There is a growing rift between the government and the people who live near Swift Creek. Soon, the sediment will build up enough causing the river to flood and destroy neighboring roads and properties, but because of the environmental and health risks that the EPA decided would be caused by this asbestos, nothing can be done to stop the flooding, without incurring the cost of safely handling, moving, and storing the material.

Agencies at the local, state, regional and federal level are working together to address the situation, communicating with the public about the health risks while seeking funds and authorities for interim approaches. Naturally occurring asbestos is found in other communities across the United States, and in some counties in California and Virginia is factored into land use planning and permitting. The Sumas Mountain landslide, with the sedimentation and flooding issues combined with the mobility of the asbestos adds to the challenges to this site.

== Human health concerns ==

In August 2006, EPA completed a report on activity-based sampling (ABS) for Swift Creek dredged materials. The ABS measures the amount of asbestos in the breathing zone of personnel (with respiratory protection) performing routine activities, such as raking, running or biking, and digging/loading. Using these data, EPA estimated cancer risks for adults and children doing the same or similar activities for a given duration and frequency. These risks were, in some cases, greater than 1 in 10,000, a level considered by many health agencies to warrant concern and regulatory action.

In 2008, EPA collected samples outside some homes where residents had used Swift Creek dredged material to make driveways or pathways. Asbestos levels of up to 6 percent were measured.
In September 2008, Whatcom County Health Department and the Washington Department of Health jointly issued a health advisory regarding Swift Creek.

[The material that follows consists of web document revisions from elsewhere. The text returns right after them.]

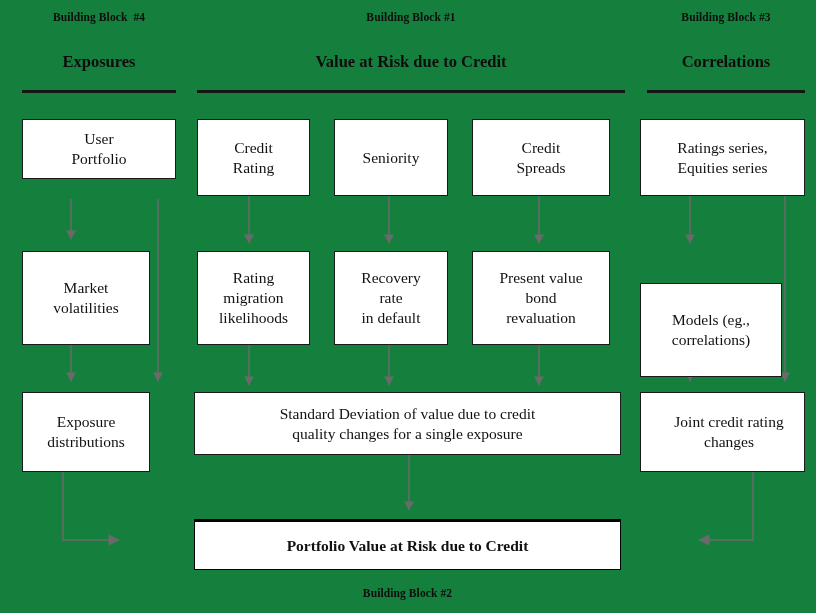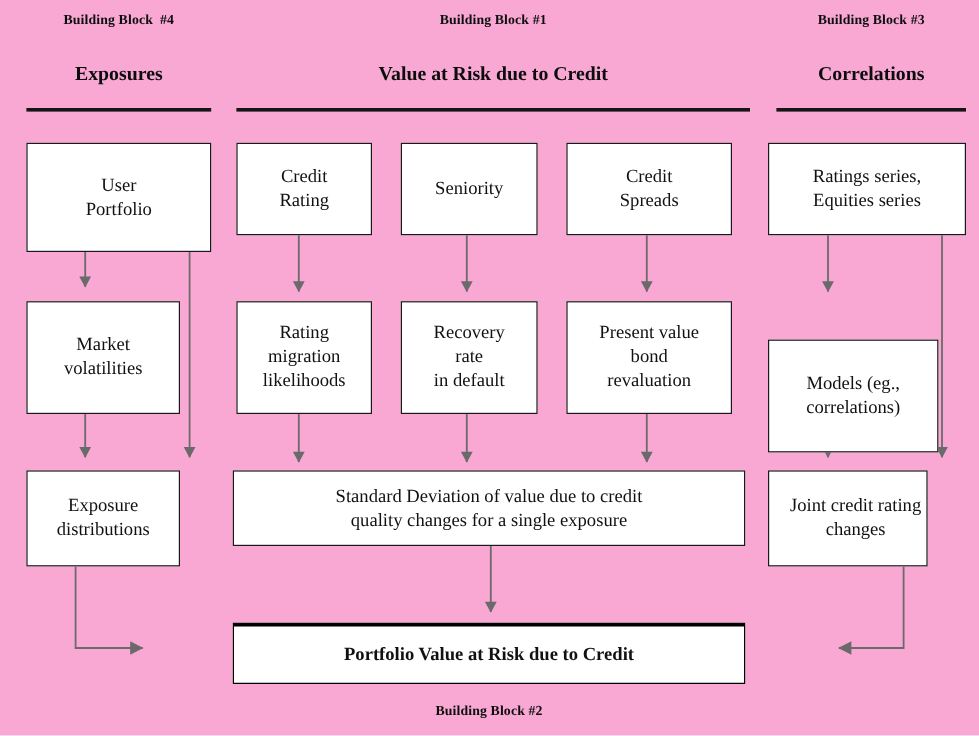"Building Block #4" #canvas { background: #f9a8d4 -> #15803d }
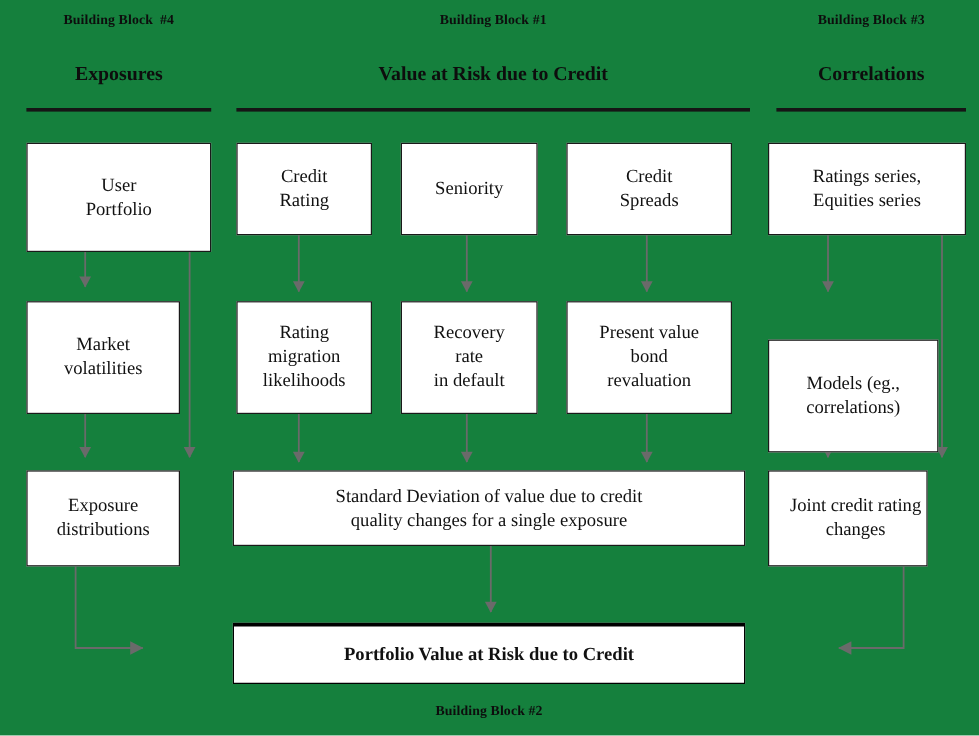"User" div.node { height: 91px -> 60px }
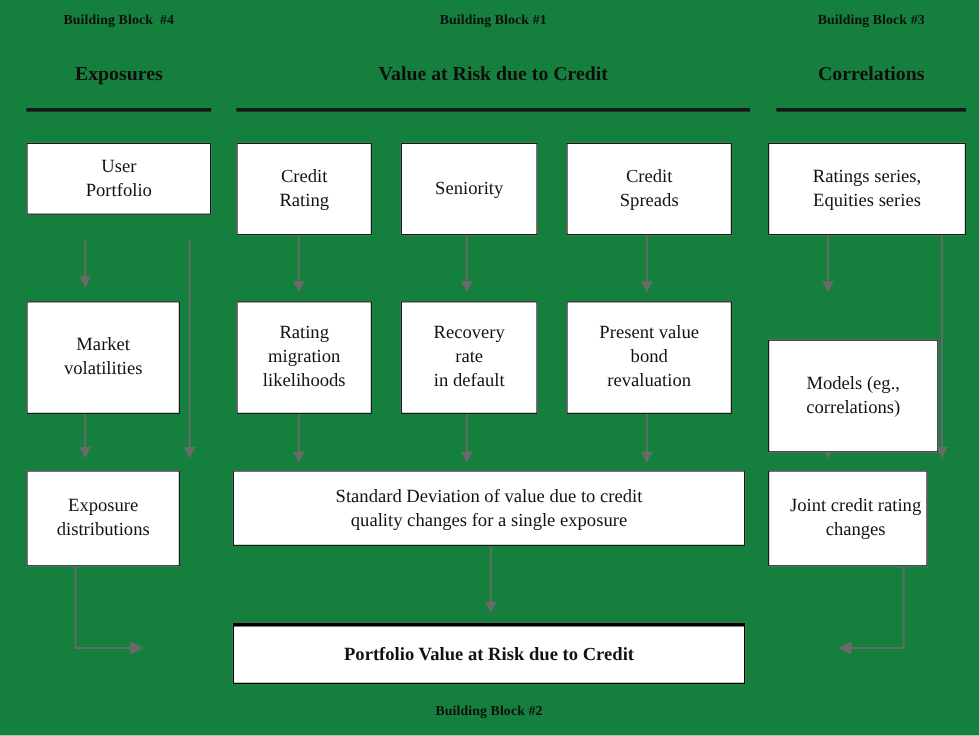"Joint credit rating" div.node { width: 133px -> 165px }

In 2009, during heavy rains in January, the Sumas River flooded, leaving sediments behind after the floodwaters passed. EPA sampled upland flood deposits, streamside sediments, and water at 14 locations. Sediments contained up to 27% asbestos, and measurements of asbestos in surface water exceeded federal drinking water standards.

That July, Whatcom County Health Department and the Washington Department of Health updated their health advisory to include the northern part of the Sumas River.